UPDATE 2-Brazil Embraer to sell 20 jets to Argentine airline
* Embraer sells 20 jets to Argentine state airline
* Deliveries to start in first half of 2010
* Airline using Brazilian bank loan to buy aircraft (Adds Argentine president, financing details, background)
SAO PAULO, May 21 (Reuters) - Brazil's Embraer (EMBR3.SA) (ERJ.N) closed a deal to sell 20 planes to Argentina's recently nationalized flag carrier airline on Thursday even as the global slowdown hurts aircraft manufacturers.
Argentina's government signed the $700 million contract and the Brazilian company said the first of the Embraer 190 jets, which seat up to 114 people, would be delivered to Aerolineas Argentinas in the first half of 2010.
Brazil's state development bank BNDES is financing 85 percent of the purchase and the deal stipulates that future repairs on the aircraft must be carried out in Argentine workshops.
"The fact that after 16 years, Aerolineas Argentinas is buying new planes isn't just economic news, it's also about getting back some of our national pride," Argentine President Cristina Fernandez said in a speech to mark the signing.
In Sao Paulo, Embraer said the aircraft would be used by Austral, a subsidiary of Argentina's biggest airline Aerolineas Argentinas, which Fernandez nationalized last year.
The airlines, which have a debt-load of about $900 million, were plagued by strikes and cancellations before the state takeover.

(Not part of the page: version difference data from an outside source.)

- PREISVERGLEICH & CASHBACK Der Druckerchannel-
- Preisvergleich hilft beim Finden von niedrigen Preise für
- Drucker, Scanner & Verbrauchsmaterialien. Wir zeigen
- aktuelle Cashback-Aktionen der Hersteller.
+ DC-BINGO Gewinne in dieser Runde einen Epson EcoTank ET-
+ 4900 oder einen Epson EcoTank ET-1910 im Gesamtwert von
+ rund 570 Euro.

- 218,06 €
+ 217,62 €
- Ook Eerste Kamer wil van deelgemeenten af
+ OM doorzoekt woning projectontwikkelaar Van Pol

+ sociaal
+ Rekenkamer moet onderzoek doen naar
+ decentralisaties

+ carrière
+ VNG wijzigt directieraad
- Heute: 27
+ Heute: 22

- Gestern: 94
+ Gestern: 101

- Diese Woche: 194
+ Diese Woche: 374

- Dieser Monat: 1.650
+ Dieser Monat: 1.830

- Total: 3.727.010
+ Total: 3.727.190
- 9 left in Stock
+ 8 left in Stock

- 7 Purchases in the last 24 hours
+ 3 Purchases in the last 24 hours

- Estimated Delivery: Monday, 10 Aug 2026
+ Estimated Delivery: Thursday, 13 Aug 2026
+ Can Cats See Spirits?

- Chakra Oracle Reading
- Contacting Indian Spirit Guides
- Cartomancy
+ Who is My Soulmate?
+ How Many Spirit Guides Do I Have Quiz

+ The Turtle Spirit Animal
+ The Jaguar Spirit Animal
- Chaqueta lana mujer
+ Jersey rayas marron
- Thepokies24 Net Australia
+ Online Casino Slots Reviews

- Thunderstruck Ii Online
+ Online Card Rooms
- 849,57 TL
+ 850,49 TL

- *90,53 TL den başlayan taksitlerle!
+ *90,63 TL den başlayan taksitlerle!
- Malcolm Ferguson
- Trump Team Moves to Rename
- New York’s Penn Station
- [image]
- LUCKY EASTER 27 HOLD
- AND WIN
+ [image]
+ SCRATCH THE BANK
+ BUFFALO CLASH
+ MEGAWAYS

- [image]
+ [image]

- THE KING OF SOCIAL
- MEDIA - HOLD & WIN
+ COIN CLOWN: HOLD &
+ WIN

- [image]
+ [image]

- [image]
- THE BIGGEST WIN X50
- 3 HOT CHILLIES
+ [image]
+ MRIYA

At the time, only 26 of their 85 aircraft were operating.
Earlier this year, Fernandez's center-left government said it would also buy 12 planes from U.S. manufacturer Boeing (BA.N).
Embraer's first-quarter profit sank 75 percent and the company has described the Argentine deal as an important contribution to its efforts to save jobs.
Embraer Chief Executive Frederico Curado said earlier this month a recovery of the commercial jet market was unlikely before 2011. (Reporting by Roberto Samora and Damian Wroclavsky in Buenos Aires; Writing by Helen Popper, editing Bernard Orr)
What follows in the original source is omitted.